William L. Webster, Atty. Gen., Ronald L. Jurgeson, Asst. Atty. Gen., Jefferson City, for respondent.


Motion for Rehearing and/or Transfer to Supreme Court Denied February 27, 1990.

LOWENSTEIN, Presiding Judge.

Appellant Lana Lee Anderson was convicted by a jury of first degree murder of her husband and was sentenced to life imprisonment, without possibility of parole. Anderson filed a motion under Rule 29.15 to vacate, set aside and/or correct the judgment and sentence. Following a hearing and denial of relief, she brought an additional appeal which was consolidated with the direct appeal from her conviction of first degree murder.

In her direct appeal, Anderson alleges prosecutorial misconduct, ineffective assistance of counsel, and abuse of trial court discretion in disallowing the issue of self-defense into the case by way of the battered spouse syndrome. In her Rule 29.15 appeal, Anderson alleges ineffective assistance of counsel in that counsel failed to interview and bring forth witnesses with knowledge helpful to her defense. Both judgments are affirmed.

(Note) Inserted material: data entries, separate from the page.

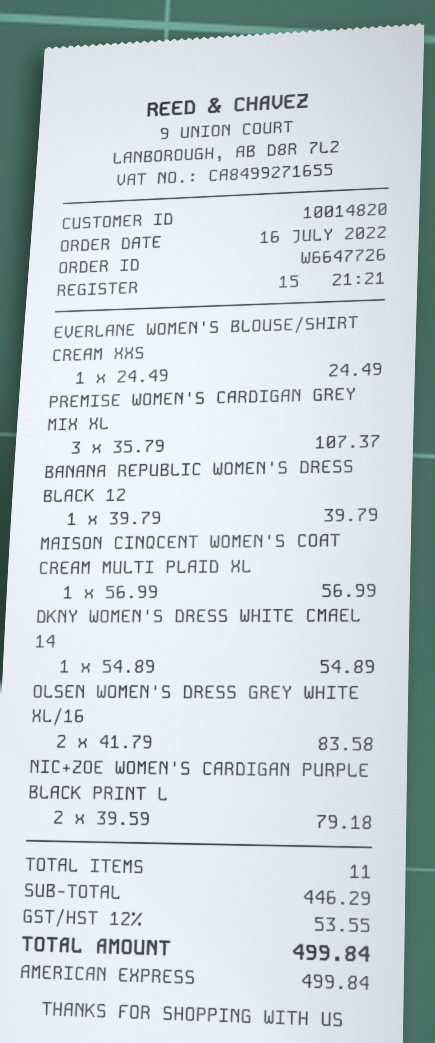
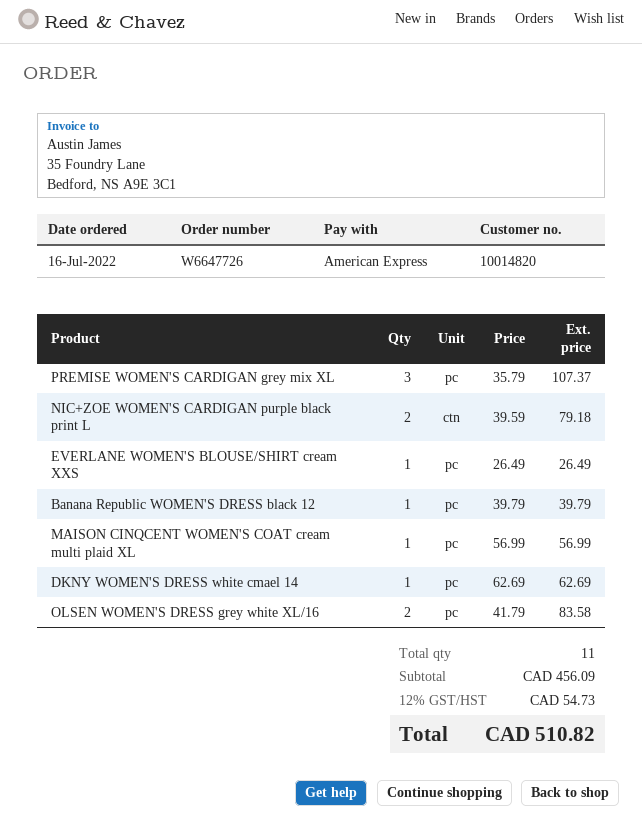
EVERLANE WOMEN'S BLOUSE/SHIRT CREAM XXS: 1 x 24.49 = 24.49 -> 1 x 26.49 = 26.49
DKNY WOMEN'S DRESS WHITE CMAEL 14: 1 x 54.89 = 54.89 -> 1 x 62.69 = 62.69
subtotal: 446.29 -> 456.09
tax: 12% = 53.55 -> 12% = 54.73
total: 499.84 -> 510.82

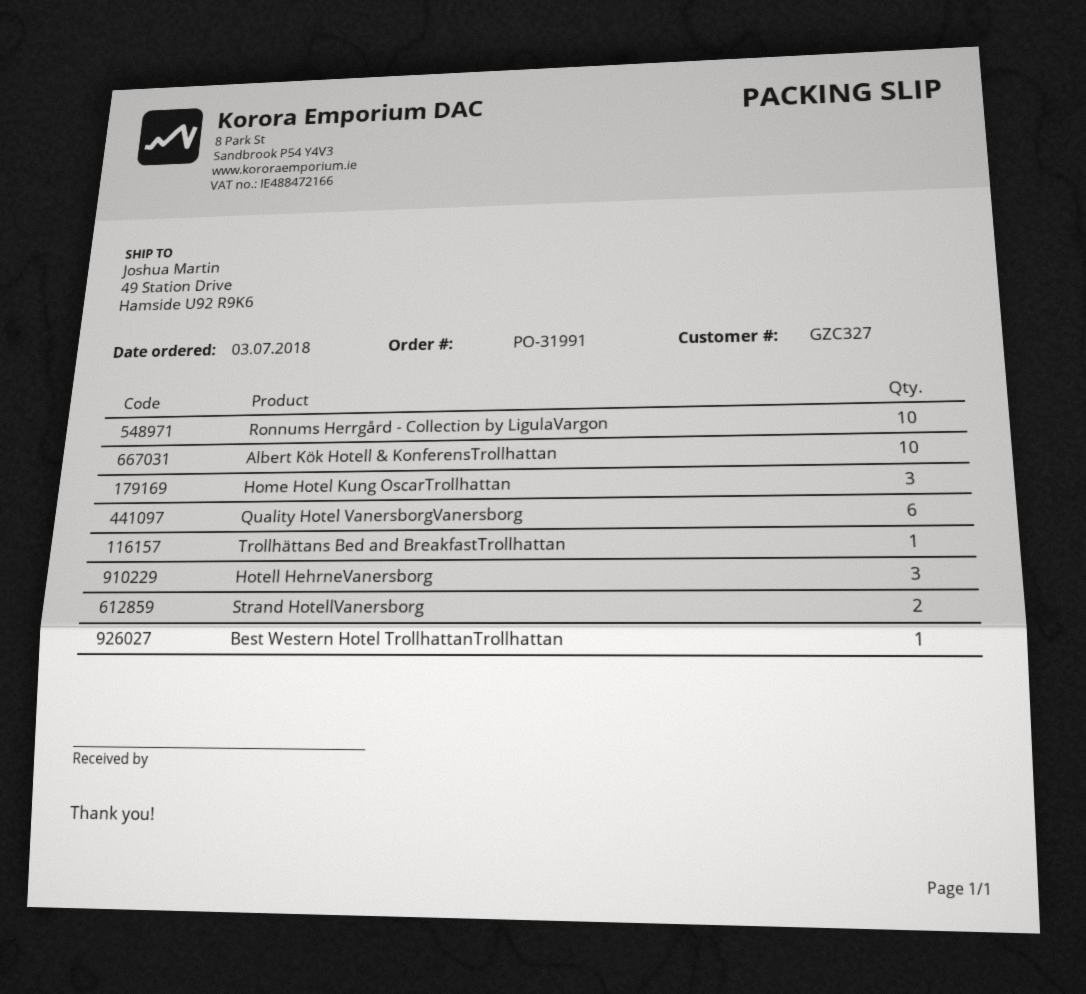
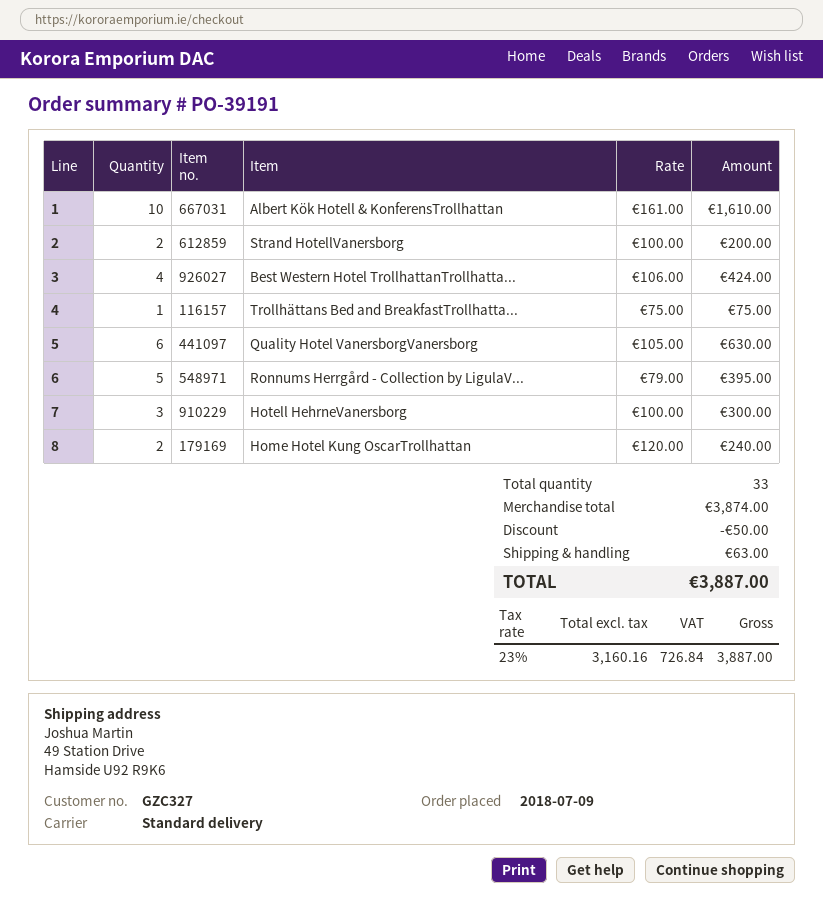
order number: PO-31991 -> PO-39191
order date: 2018-07-03 -> 2018-07-09
Ronnums Herrgård - Collection by LigulaVargon: 10 -> 5
Home Hotel Kung OscarTrollhattan: 3 -> 2
Best Western Hotel TrollhattanTrollhattan: 1 -> 4

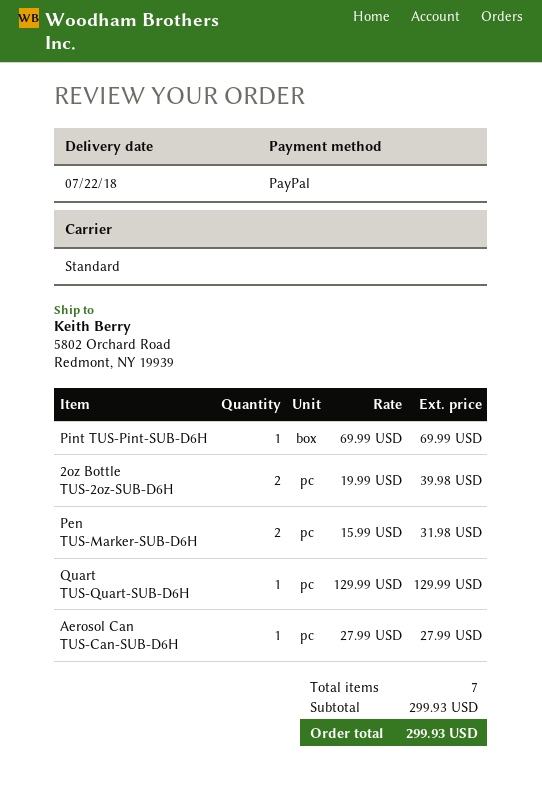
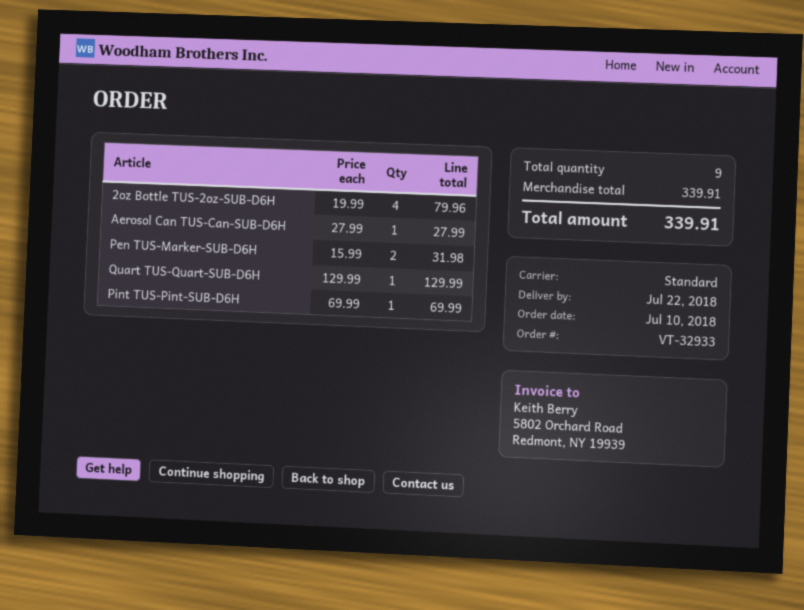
2oz Bottle TUS-2oz-SUB-D6H: 2 x 19.99 = 39.98 -> 4 x 19.99 = 79.96
total quantity: 7 -> 9
subtotal: 299.93 -> 339.91
total: 299.93 -> 339.91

As the sufficiency of the evidence is not challenged on this appeal, the following is a statement of facts in the light most favorable to the conviction: The strongest evidence supporting Anderson's conviction was the testimony of James Quick, a co-defendant in this case. He met the defendant Anderson in October 1986, at a time she was separated from her husband. They started dating and he eventually moved in with her. During this relationship, Quick was at the husband's trailer with Anderson when the husband returned. The husband proceeded to shoot Quick in the back with a shotgun. Soon after, Anderson moved back in with her husband.

In December 1986, Quick heard Anderson talk about having her husband killed. In January 1987, Anderson talked to several people about killing her husband, including Joe Corpier, another co-defendant. Quick testified that between February and March, he heard Anderson mention that Corpier was going to kill her husband.

On March 13, 1987, Quick and Corpier went to the trailer of Elaine Schultz, another co-defendant, where they discussed various plans for killing Anderson's husband. That evening Quick, Corpier, and Rick Miller, another co-defendant, went to Corpier's house and to bed around midnight. At 2:40 a.m. on March 14, 1987, the three drove to Anderson's trailer and noticed the defendant's car was gone. Quick testified "I told him to just forget it, that she obviously really didn't want it done because she wasn't there." Corpier said since they were out there, they were going to do it. Corpier and Miller went into the trailer *598 while Quick waited outside. Quick heard a gunshot, then all three went back to Corpier's house.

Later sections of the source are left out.